Split output of Oxford Nanopore's Guppy basecaller output according to barcodes found in sequences

Primary LanguagePythonGNU General Public License v3.0GPL-3.0

Python

Someone wrote this manual for my small bcsplit script. I justed merged into my readme. Thanks, stranger :-)

guppy_bcsplit

Installation

I saw someone on the Nanopore community unsure of how to use the program so these are some install steps that I used. Until guppy can demultiplex files natively (which should be soon), other programs will have to be used. If you've already run guppy_barcoder this script will work for you. Thanks to Michael Schmid for making the script.
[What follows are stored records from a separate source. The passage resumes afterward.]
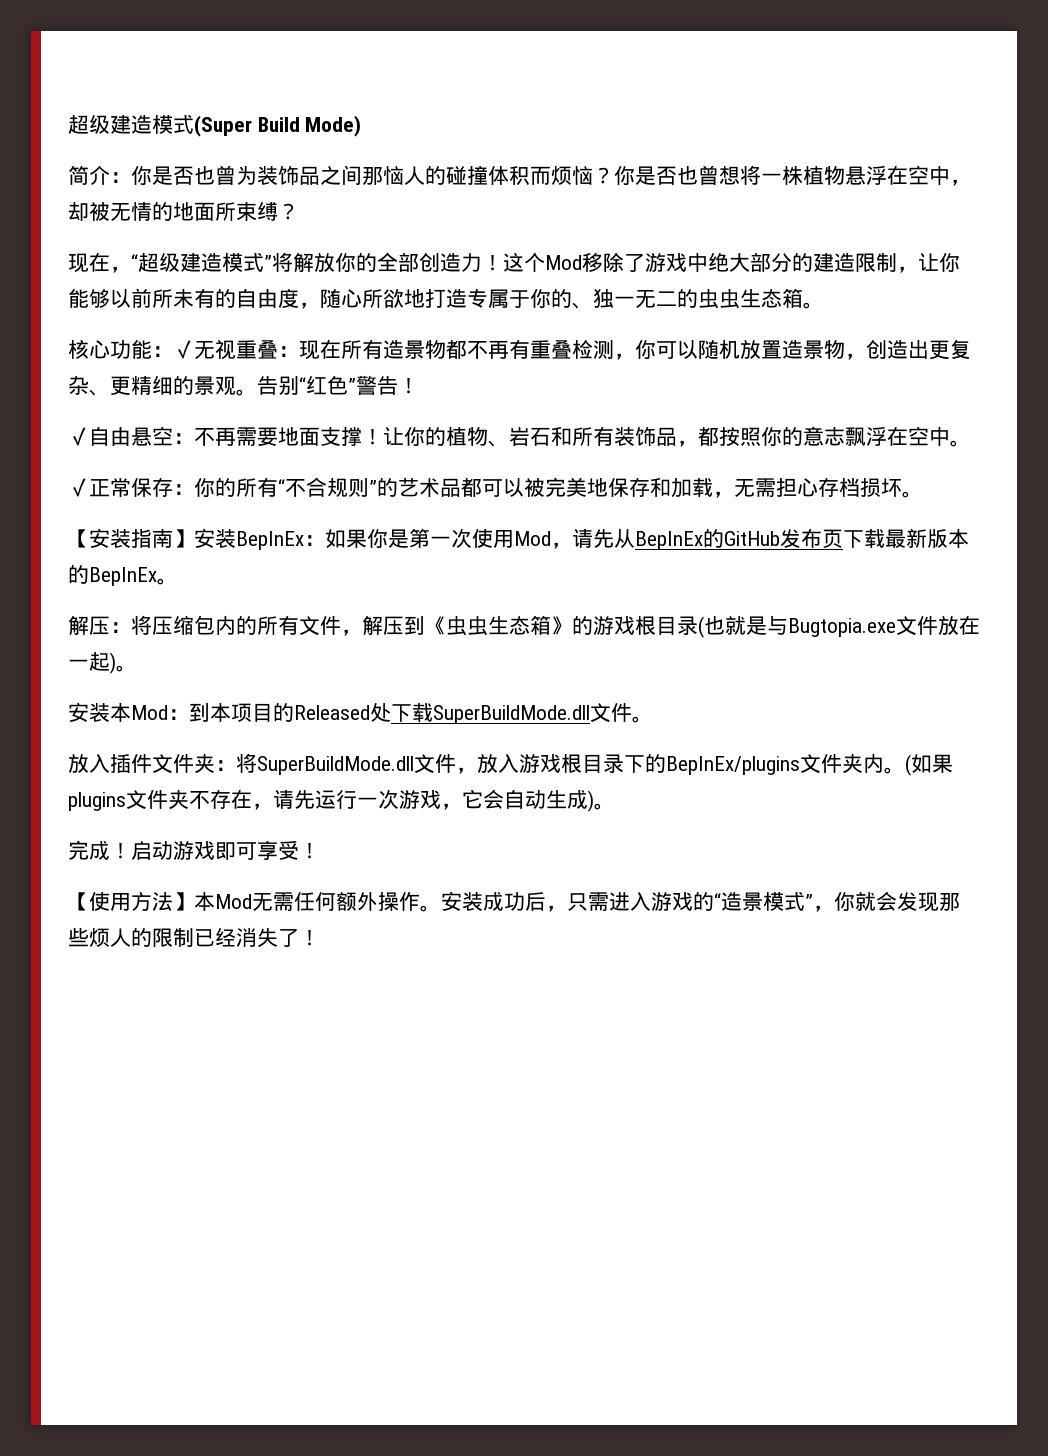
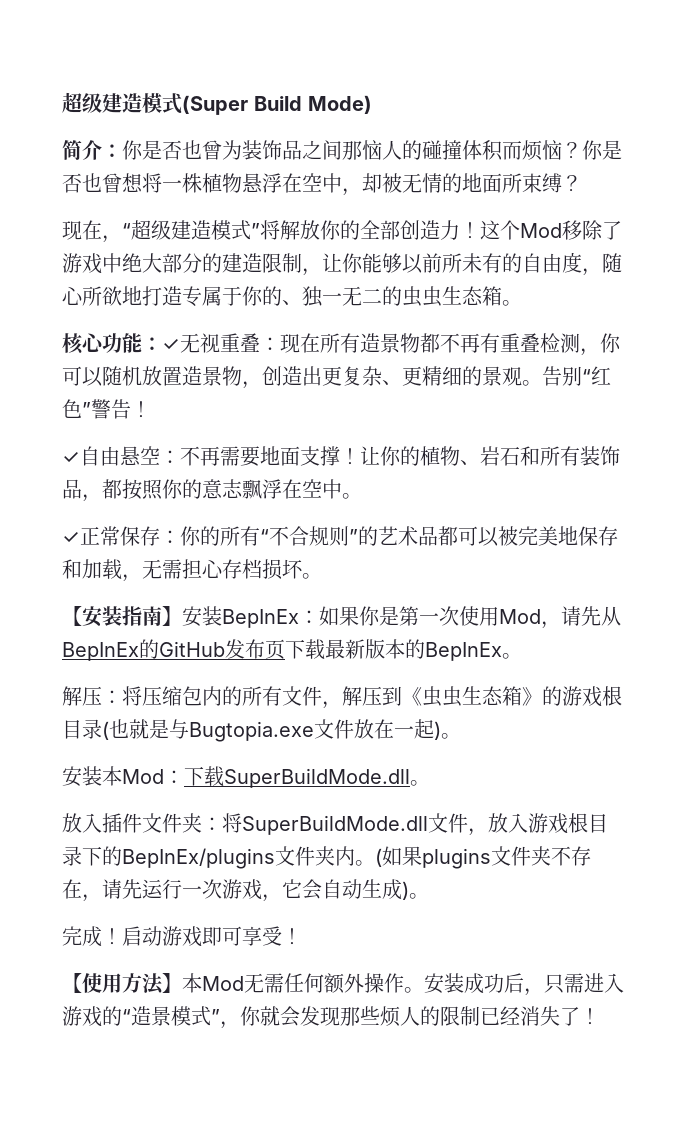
- 安装本Mod：到本项目的Released处下载SuperBuildMode.dll文件。
+ 安装本Mod：下载SuperBuildMode.dll。

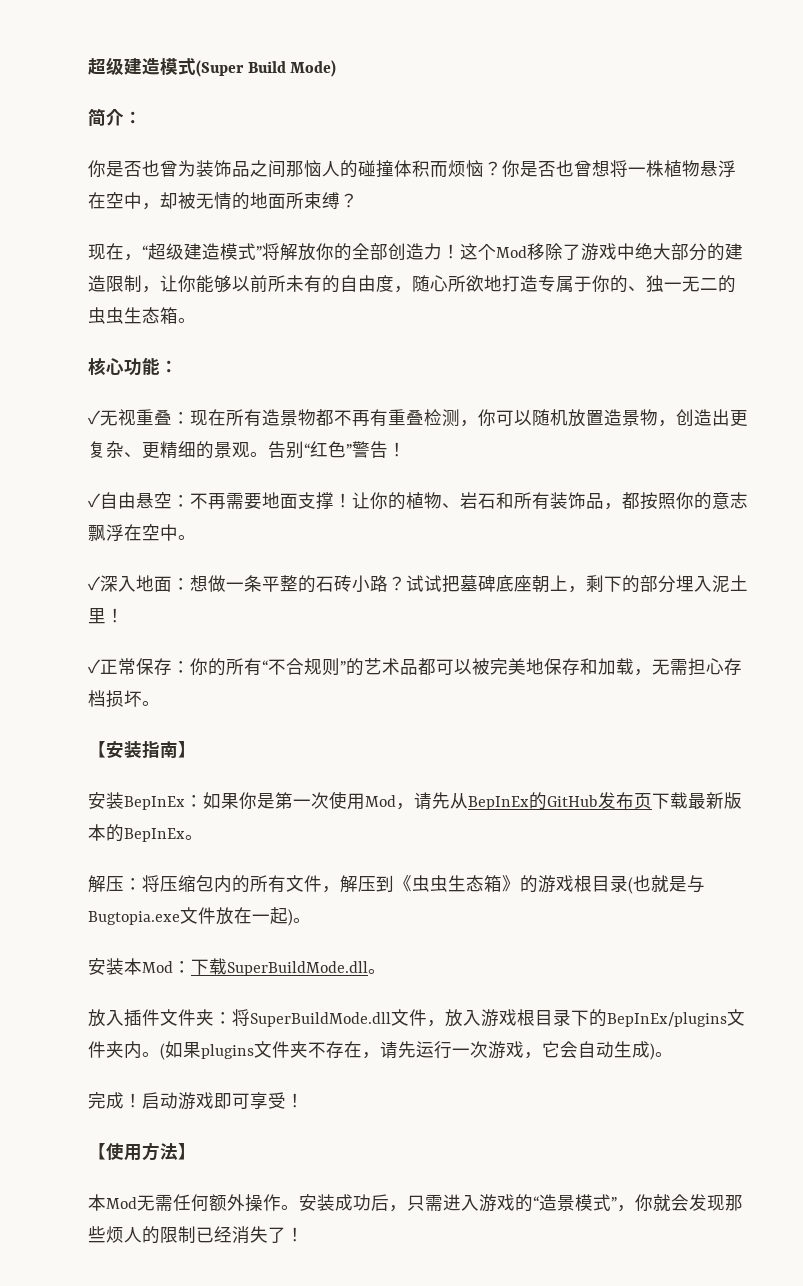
- 简介：你是否也曾为装饰品之间那恼人的碰撞体积而烦恼？
+ 简介：
+ 你是否也曾为装饰品之间那恼人的碰撞体积而烦恼？
- 核心功能：✓无视重叠：现在所有造景物都不再有重叠检测，你可以随机放置造景物，创造出更复杂、更精细的景观。
+ 核心功能：
+ ✓无视重叠：现在所有造景物都不再有重叠检测，你可以随机放置造景物，创造出更复杂、更精细的景观。
+ ✓深入地面：想做一条平整的石砖小路？试试把墓碑底座朝上，剩下的部分埋入泥土里！
- 【安装指南】安装BepInEx：如果你是第一次使用Mod，请先从BepInEx的GitHub发布页下载最新版本的BepInEx。
+ 【安装指南】
+ 安装BepInEx：如果你是第一次使用Mod，请先从BepInEx的GitHub发布页下载最新版本的BepInEx。
- 【使用方法】本Mod无需任何额外操作。
+ 【使用方法】
+ 本Mod无需任何额外操作。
biopython is required for guppy_bcsplit as it imports the Bio module from SeqIO in biopython to function. guppy_bcsplit works in python 2.7 and python 3.7.1 for me.

Clone the git repository:

git clone https://github.com/ms-gx/guppy_bcsplit.git

It's only one python file so you could easily put it anywhere.
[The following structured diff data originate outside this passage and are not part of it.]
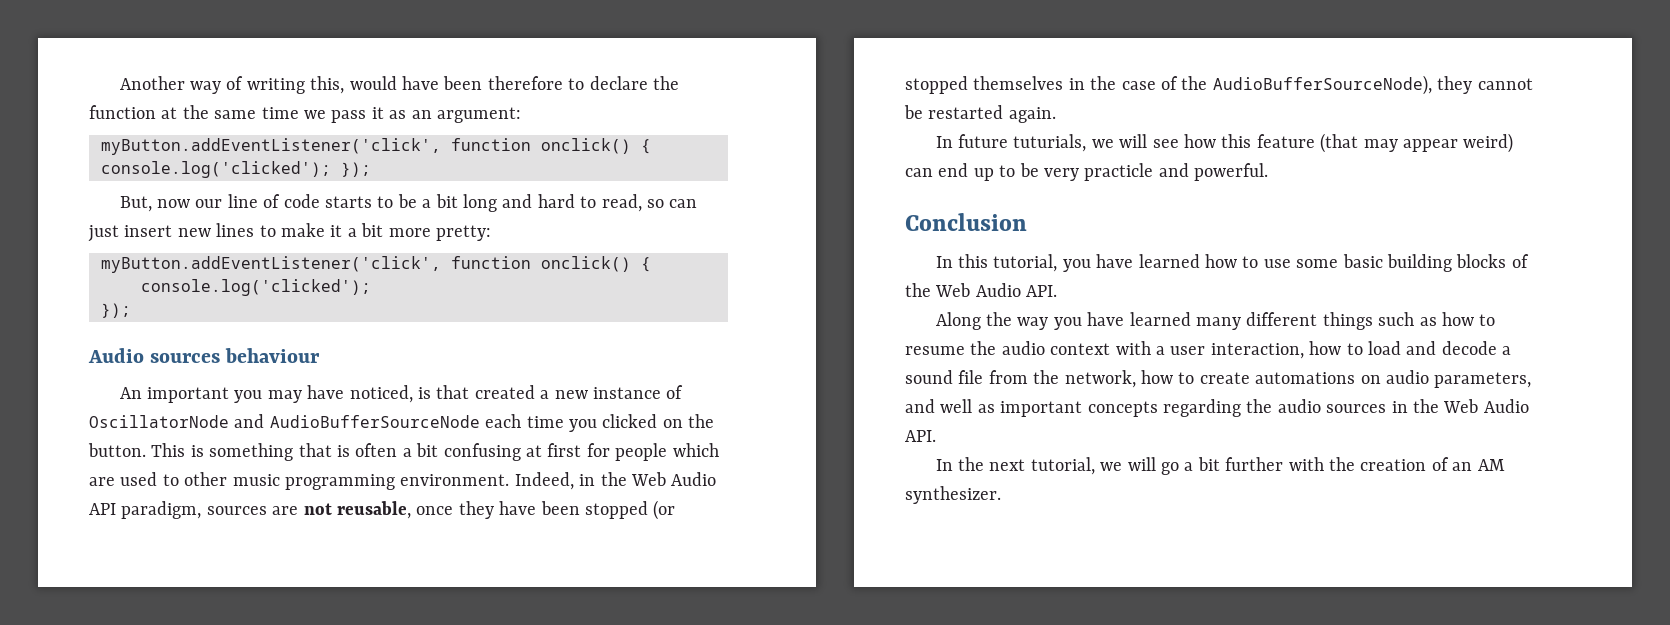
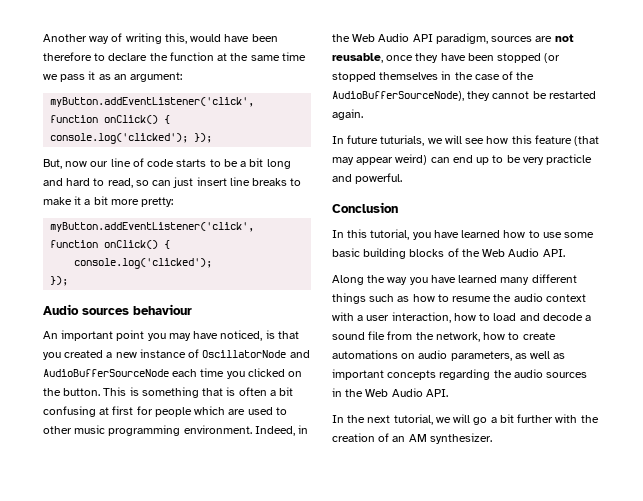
- myButton.addEventListener('click', function onclick() { console.log('clicked'); });
+ myButton.addEventListener('click', function onClick() { console.log('clicked'); });
- But, now our line of code starts to be a bit long and hard to read, so can just insert new lines to make it a bit more pretty:
- myButton.addEventListener('click', function onclick() {
+ But, now our line of code starts to be a bit long and hard to read, so can just insert line breaks to make it a bit more pretty:
+ myButton.addEventListener('click', function onClick() {
- An important you may have noticed, is that created a new instance of OscillatorNode and AudioBufferSourceNode each time you clicked on the button.
+ An important point you may have noticed, is that you created a new instance of OscillatorNode and AudioBufferSourceNode each time you clicked on the button.
- Along the way you have learned many different things such as how to resume the audio context with a user interaction, how to load and decode a sound file from the network, how to create automations on audio parameters, and well as important concepts regarding the audio sources in the Web Audio API.
+ Along the way you have learned many different things such as how to resume the audio context with a user interaction, how to load and decode a sound file from the network, how to create automations on audio parameters, as well as important concepts regarding the audio sources in the Web Audio API.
Unless you change your PATH you'll have to cd and execute the script where it's located with ./guppy_bcsplit.py:

If you have multiple fastq files, you'll need to concatenate them first:

cat source_folder/*.fastq >> destination_folder/name.fastq

Commands

Unless you've added guppy_bcsplit to PATH you will need cd and run it from the folder with ./guppy_bcsplit.py

The following commands for guppy_bcsplit are:

-b is the folder containing the guppy barcoding summary file generated by guppy.
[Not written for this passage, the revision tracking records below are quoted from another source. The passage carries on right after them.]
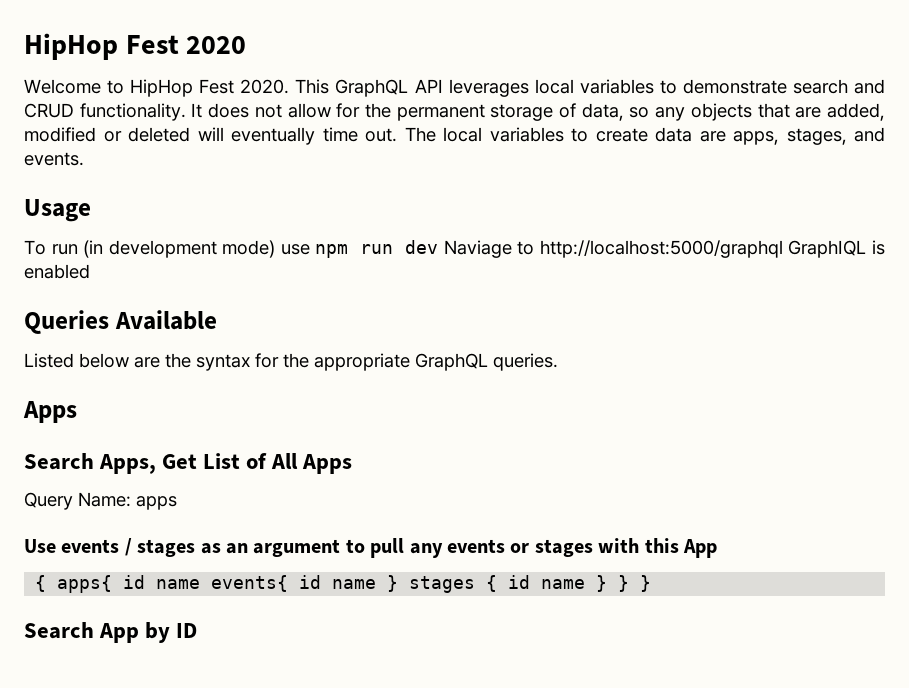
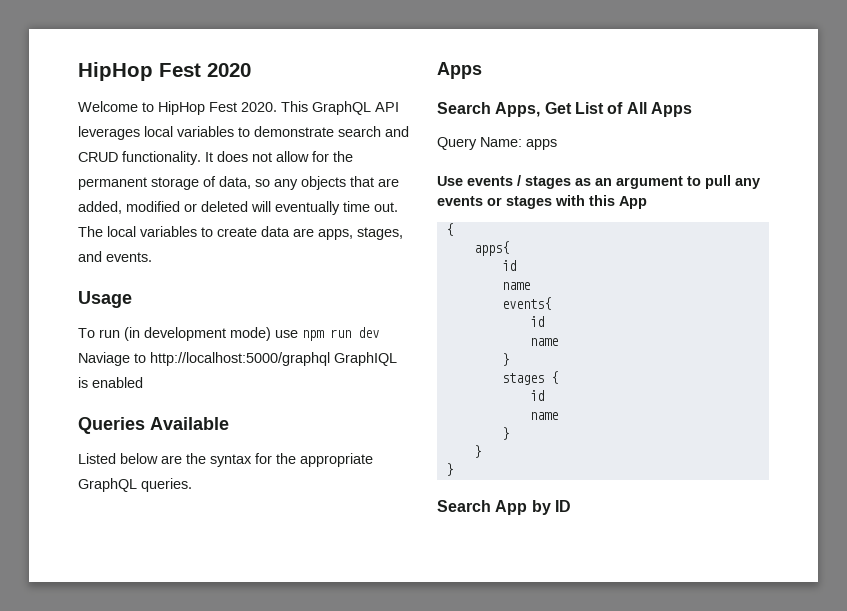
  Use events / stages as an argument to pull any events or stages with this App
- { apps{ id name events{ id name } stages { id name } } }
+ {
+ apps{
+ id
+ name
+ events{
+ id
+ name
+ }
+ stages {
+ id
+ name
+ }
+ }
+ }

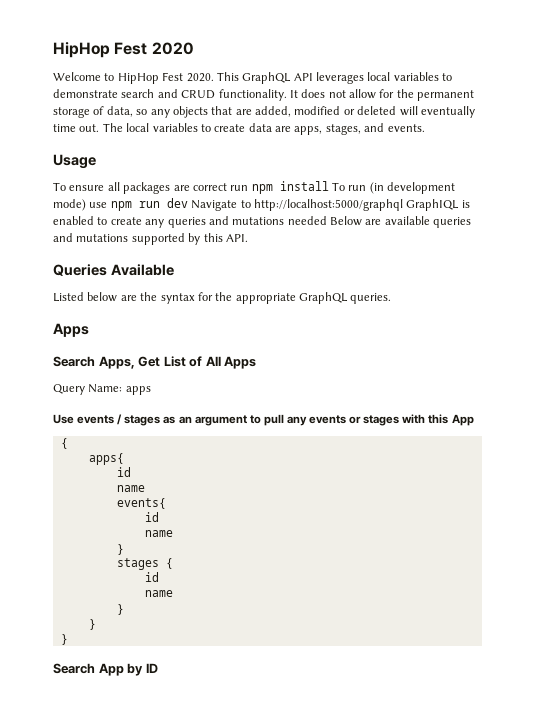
- To run (in development mode) use npm run dev Naviage to http://localhost:5000/graphql GraphIQL is enabled
+ To ensure all packages are correct run npm install To run (in development mode) use npm run dev Navigate to http://localhost:5000/graphql GraphIQL is enabled to create any queries and mutations needed Below are available queries and mutations supported by this API.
-f is the folder containing the .fastq files. If you wanted to point to a specific file, just add name .fastq after the folder

-p is the prefix that gets attached to barcodeXX so it will look like prefix_barcodexx.fastq.

-s is the folder where guppy_bcsplit will output a summary text of how many of each barcodes and unclassified reads there were.

./guppy_bcsplit.py -b folder_containing_guppy_barcode_summary/barcoding_summary.txt -f folder_containing_guppy_fastq_concatenated/ -p prefix -s folder/guppy_bcsplit_summary.txt

guppy_bcsplit should now demultiplex your barcodes and unclassified reads to separate .fastq files and create a summary output.